Despite its theoretical relevance and prominence as justification for interventions aiming to maintain or improve the level of competitive balance within leagues, decades of empirical research have struggled to provide clear evidence on its relevance. Reconsidering the empirical evidence, however, an interesting pattern is revealed. Most of the literature suggesting that fans have a preference for tighter games tested the UOH in North American Major League sports - such as the North American Basketball Association (NBA) or Major League Baseball (MLB) - while the majority of previous studies on European sports, that is, predominantly European football [soccer], detected that the fans have a preference for games involving a favourite.
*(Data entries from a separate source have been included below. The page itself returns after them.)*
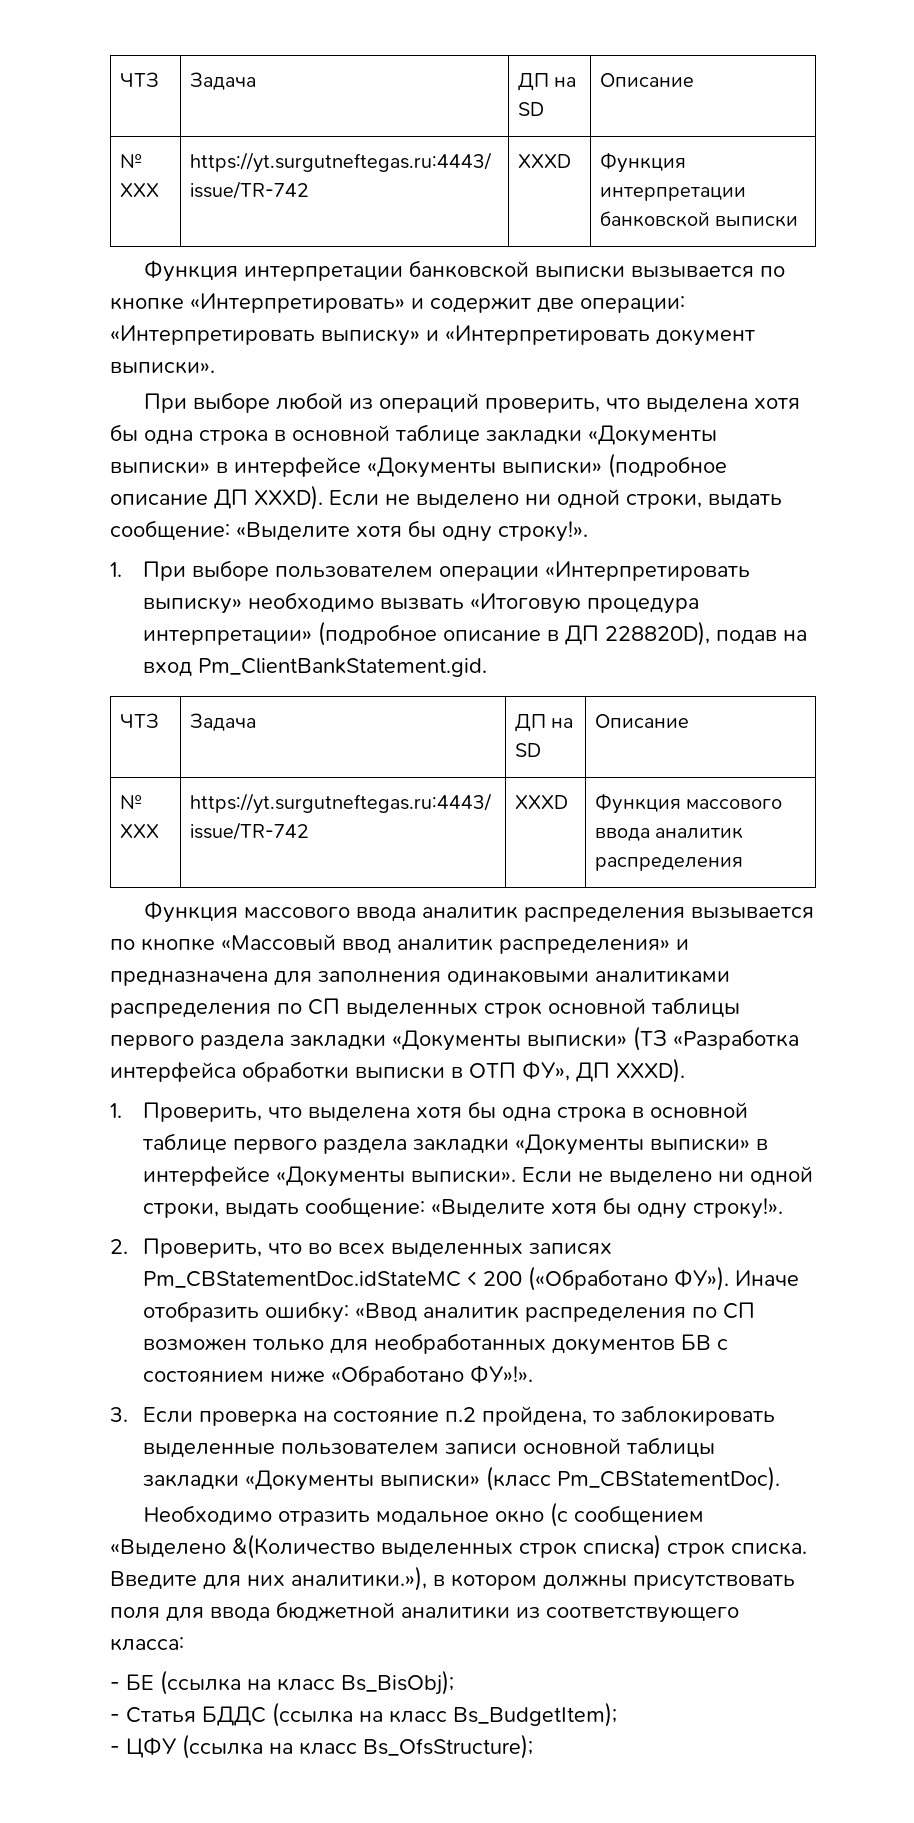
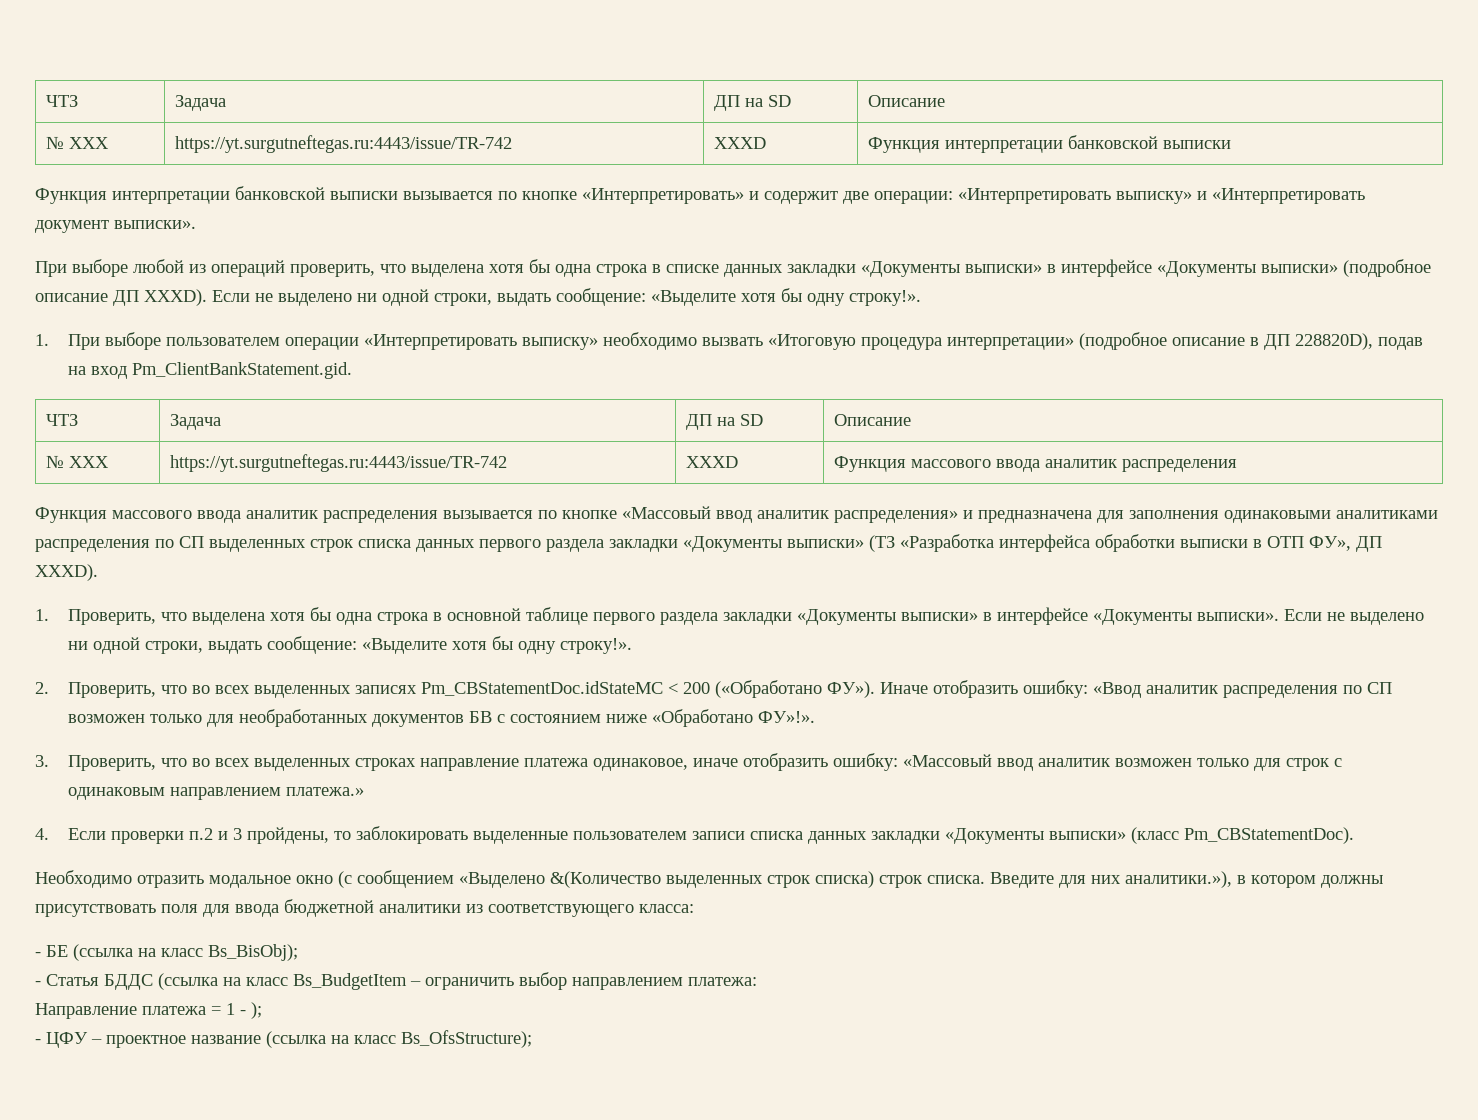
- При выборе любой из операций проверить, что выделена хотя бы одна строка в основной таблице закладки «Документы выписки» в интерфейсе «Документы выписки» (подробное описание ДП XXXD).
+ При выборе любой из операций проверить, что выделена хотя бы одна строка в списке данных закладки «Документы выписки» в интерфейсе «Документы выписки» (подробное описание ДП XXXD).
- Функция массового ввода аналитик распределения вызывается по кнопке «Массовый ввод аналитик распределения» и предназначена для заполнения одинаковыми аналитиками распределения по СП выделенных строк основной таблицы первого раздела закладки «Документы выписки» (ТЗ «Разработка интерфейса обработки выписки в ОТП ФУ», ДП ХХХD).
+ Функция массового ввода аналитик распределения вызывается по кнопке «Массовый ввод аналитик распределения» и предназначена для заполнения одинаковыми аналитиками распределения по СП выделенных строк списка данных первого раздела закладки «Документы выписки» (ТЗ «Разработка интерфейса обработки выписки в ОТП ФУ», ДП ХХХD).
- 3. Если проверка на состояние п.2 пройдена, то заблокировать выделенные пользователем записи основной таблицы закладки «Документы выписки» (класс Pm_CBStatementDoc).
+ 3. Проверить, что во всех выделенных строках направление платежа одинаковое, иначе отобразить ошибку: «Массовый ввод аналитик возможен только для строк с одинаковым направлением платежа.»
+ 4. Если проверки п.2 и 3 пройдены, то заблокировать выделенные пользователем записи списка данных закладки «Документы выписки» (класс Pm_CBStatementDoc).
- - Статья БДДС (ссылка на класс Bs_BudgetItem);
+ - Статья БДДС (ссылка на класс Bs_BudgetItem – ограничить выбор направлением платежа:
+ Направление платежа = 1 - );
- - ЦФУ (ссылка на класс Bs_OfsStructure);
+ - ЦФУ – проектное название (ссылка на класс Bs_OfsStructure);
The causes of such cross-continental differences with regard to the relevance of the UOH have remained to be completely unclear so far. In general, such differences might be attributed to cross-cultural variations with regard to decision-making under uncertainty, the type of sports consumed, and/or the mode of consumption, that is, the manner in which a sport event is consumed.
In a new study Georgios Nalbantis and Tim Pawlowski try to disentangle the aforementioned channels. They test the UOH with survey data from football fans in the US. The results of their demand models suggest that for professional football (soccer), Americans' preference for game uncertainty – similar to Europeans (see Pawlowski, Nalbantis & Coates, 2018) - is dominated by other preferences such as loss aversion. These results suggest that the cross-continental differences may be attributed to the type of sports and the mode of consumption rather than cross-cultural variations in (consumer) decision-making.
The paper is part of a recent research project on internationalization in professional football by Georgios Nalbantis and Tim Pawlowski (book) and has now been accepted for publication in the Journal of Sports Economics. The project benefited from a João Havelange Research Scholarship issued by the Fédération Internationale de Football Association (FIFA) and the Centre International d’Étude du Sport (CIES).
Nalbantis, G. & Pawlowski, T. (2018). U.S. demand for European soccer telecasts: A between-country test of the uncertainty of outcome hypothesis. Journal of Sports Economics, DOI: 10.1177/1527002518817598.